Mayor Bill De Blasio officially shut down New York City public schools as of Monday, March 16, 2020. Since then, he and School Chancellor Richard Carranza have had over five months to plan for how to reopen them in September.
In July, they announced that families would have a choice: They could opt to continue the same 100% learning from home that had been hastily implemented in the spring, or they could choose to attend “hybrid,” meaning a combination of in person and remote instruction.
Without any details about how that would work, which days/times their child would attend, who would teach which classes, whether transportation would be provided, how safety measures would be implemented, etc… parents were ordered to sign up for one or the other by August 7. (Though the deadline proved ultimately meaningless, as they were also told they could switch from hybrid to remote at any time. Switching from remote to hybrid, however, would only be allowed during predetermined periods. Not being fools, the majority of parents opted to take a wait and see approach and not register any response at all.)
Just for context on the “in person learning” @NYCMayor is fighting so hard for. We just got our children’s in person schedule for the first quarter.— (((Daniel Katz))) (@Prof_Katz) August 27, 2020
Thursdays. And 2 Fridays in October.
That is it. This chaotic, detail weak roll out gets them this.
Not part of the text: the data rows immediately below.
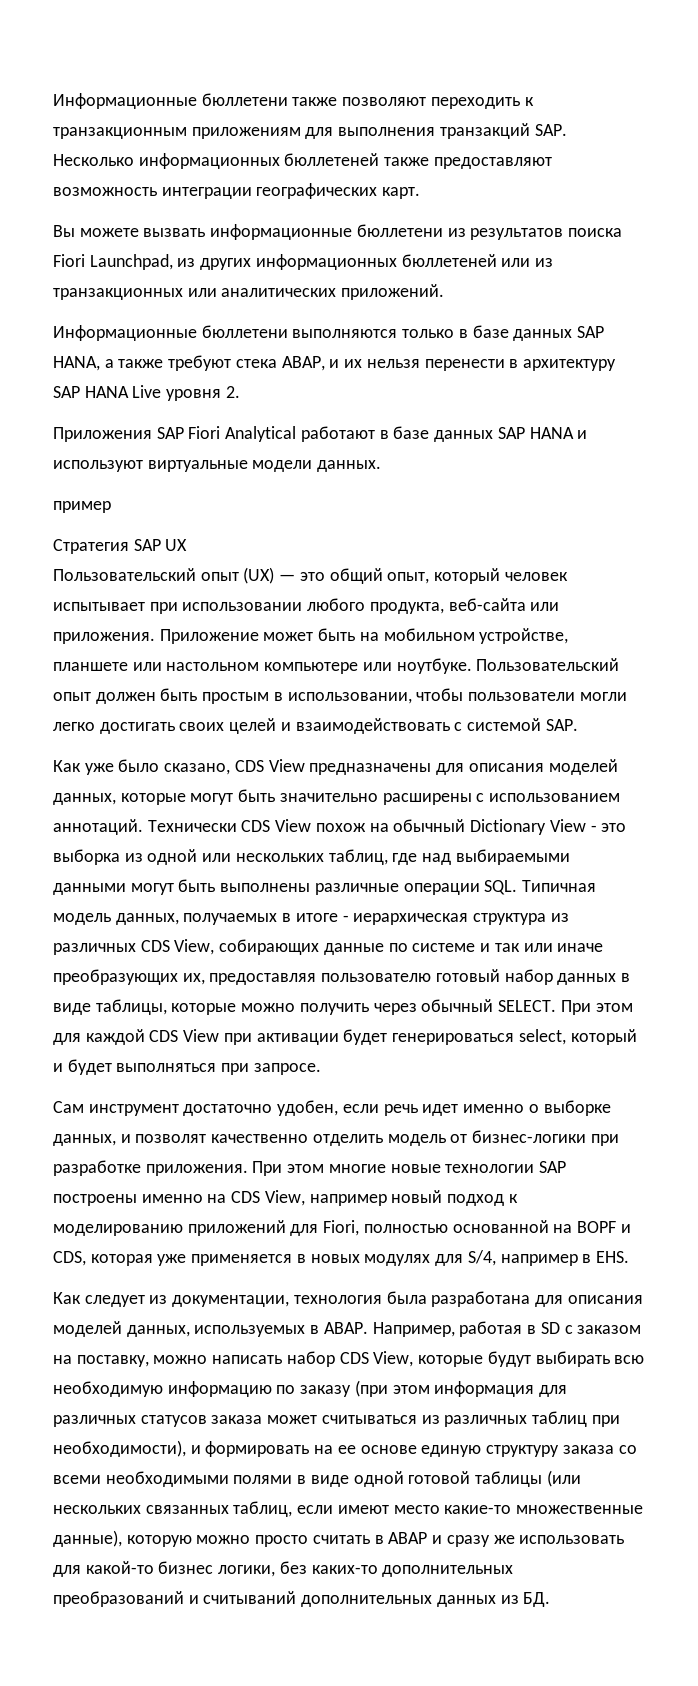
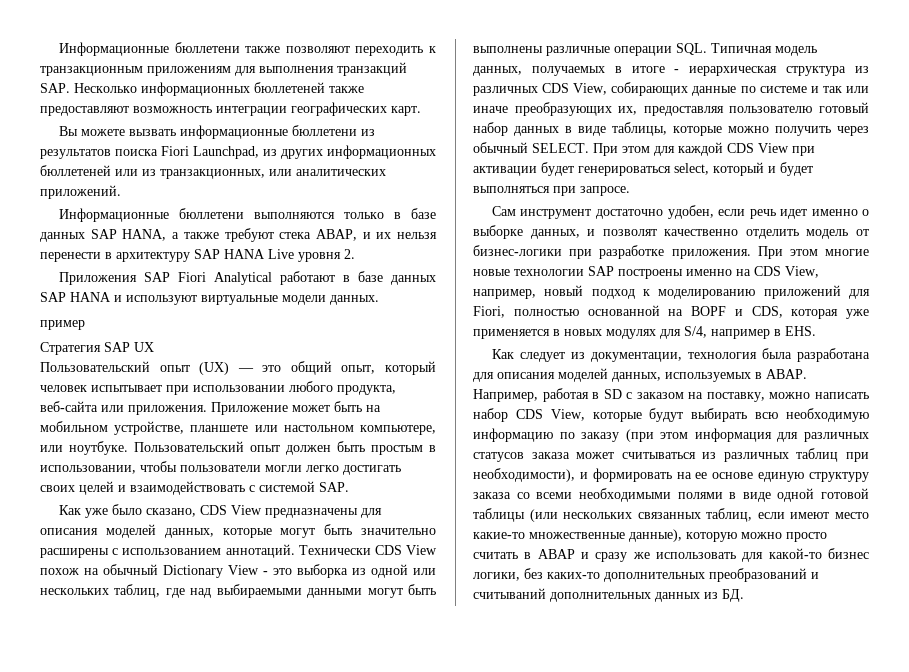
- Вы можете вызвать информационные бюллетени из результатов поиска Fiori Launchpad, из других информационных бюллетеней или из транзакционных или аналитических приложений.
+ Вы можете вызвать информационные бюллетени из результатов поиска Fiori Launchpad, из других информационных бюллетеней или из транзакционных, или аналитических приложений.
- Приложение может быть на мобильном устройстве, планшете или настольном компьютере или ноутбуке.
+ Приложение может быть на мобильном устройстве, планшете или настольном компьютере, или ноутбуке.
- При этом многие новые технологии SAP построены именно на CDS View, например новый подход к моделированию приложений для Fiori, полностью основанной на BOPF и CDS, которая уже применяется в новых модулях для S/4, например в EHS.
+ При этом многие новые технологии SAP построены именно на CDS View, например, новый подход к моделированию приложений для Fiori, полностью основанной на BOPF и CDS, которая уже применяется в новых модулях для S/4, например в EHS.

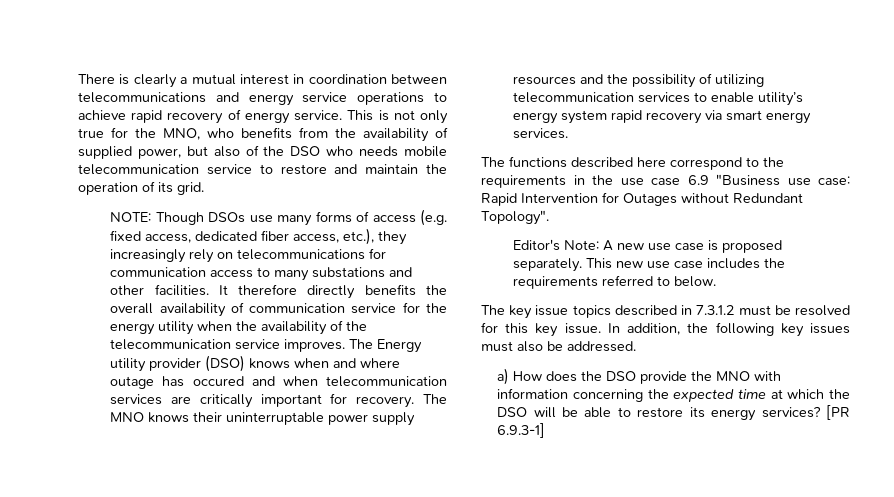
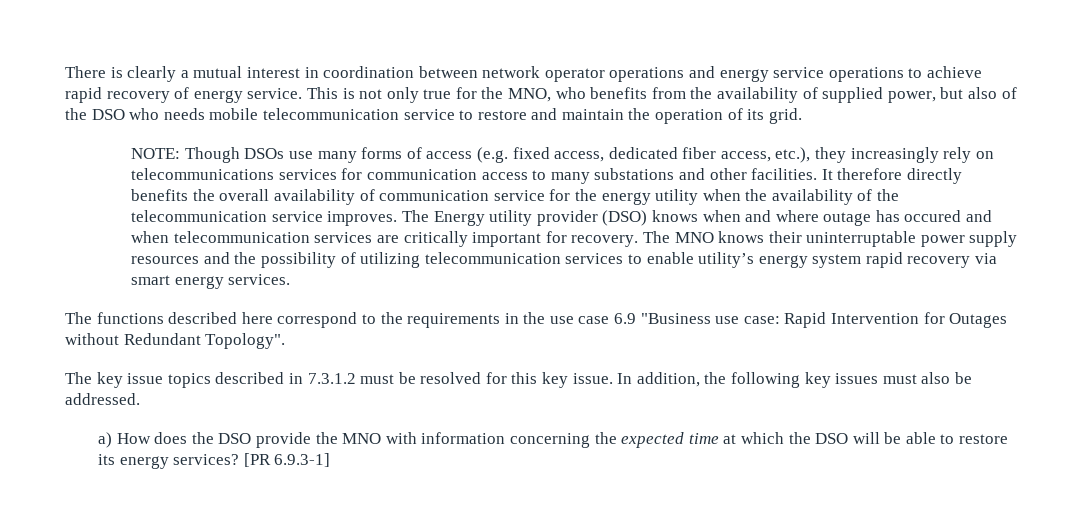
- There is clearly a mutual interest in coordination between telecommunications and energy service operations to achieve rapid recovery of energy service.
+ There is clearly a mutual interest in coordination between network operator operations and energy service operations to achieve rapid recovery of energy service.
- NOTE: Though DSOs use many forms of access (e.g. fixed access, dedicated fiber access, etc.), they increasingly rely on telecommunications for communication access to many substations and other facilities.
+ NOTE: Though DSOs use many forms of access (e.g. fixed access, dedicated fiber access, etc.), they increasingly rely on telecommunications services for communication access to many substations and other facilities.
- Editor's Note: A new use case is proposed separately. This new use case includes the requirements referred to below.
The week that decisions were due, Chancellor Carranza boasted about the “huge amount of effort… getting our schools ready, months and months of preparation, we are sparing no expense, we’re going to do whatever it takes.”
Teachers countered that they, in fact, received “zero training… to make remote learning better.”
As of Monday, August 24, there was still no official start date for the 2020-2021 school year, and the United Federation of Teachers was threatening a “job action” (i.e. strike) unless their list of safety demands were met.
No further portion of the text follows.